Exercise: An exact copy of every record, without the pictures, is what should come back.

Available data:
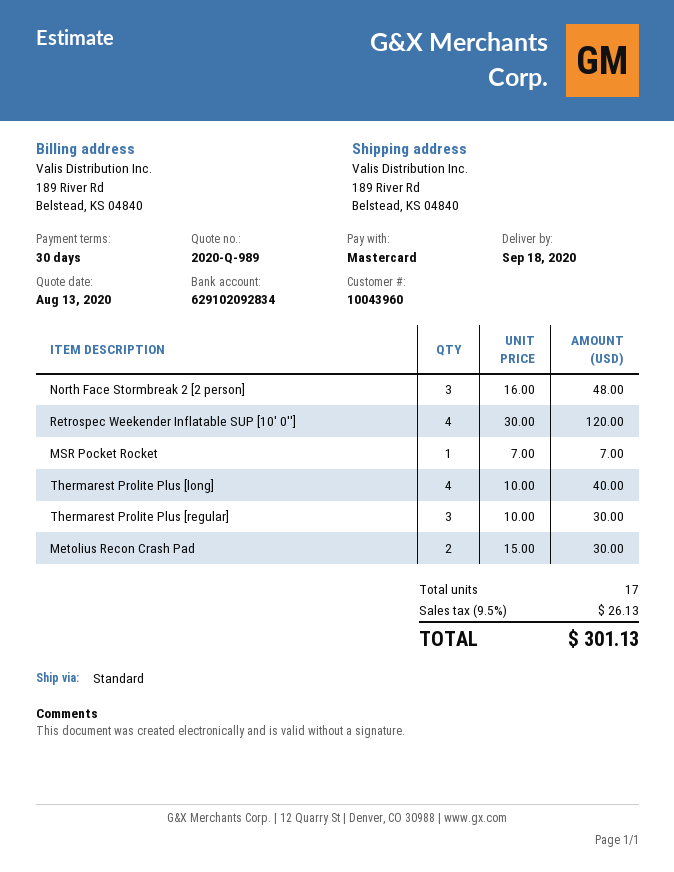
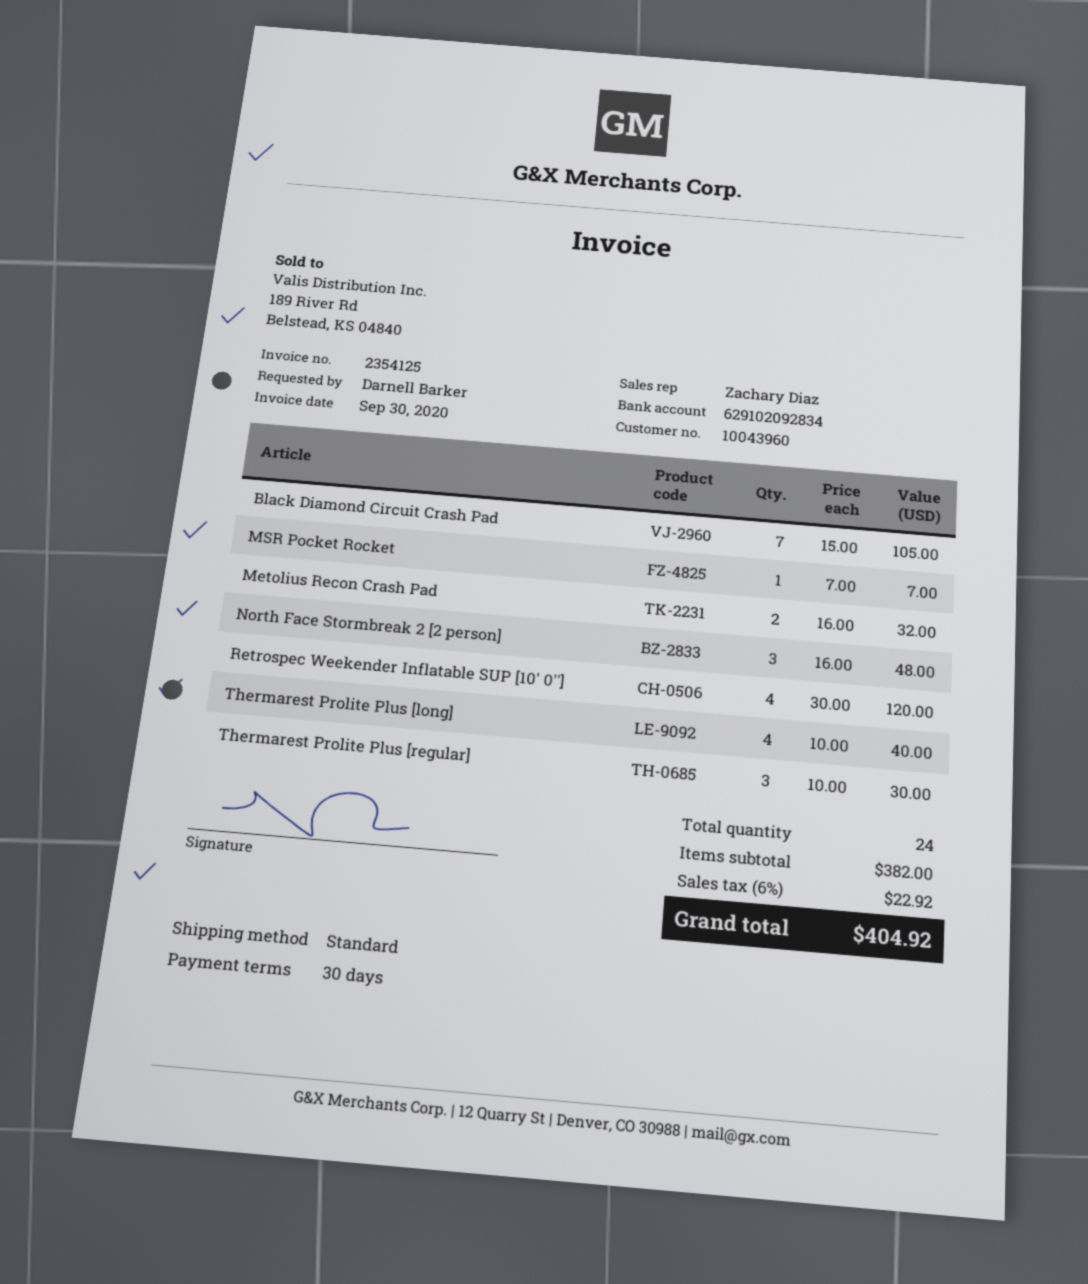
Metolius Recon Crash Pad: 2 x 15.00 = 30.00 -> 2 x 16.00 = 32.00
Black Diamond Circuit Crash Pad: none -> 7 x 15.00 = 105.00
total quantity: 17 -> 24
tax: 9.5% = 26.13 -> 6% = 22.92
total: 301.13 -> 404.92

Answer box:
Metolius Recon Crash Pad: 2 x 15.00 = 30.00 -> 2 x 16.00 = 32.00
Black Diamond Circuit Crash Pad: none -> 7 x 15.00 = 105.00
total quantity: 17 -> 24
tax: 9.5% = 26.13 -> 6% = 22.92
total: 301.13 -> 404.92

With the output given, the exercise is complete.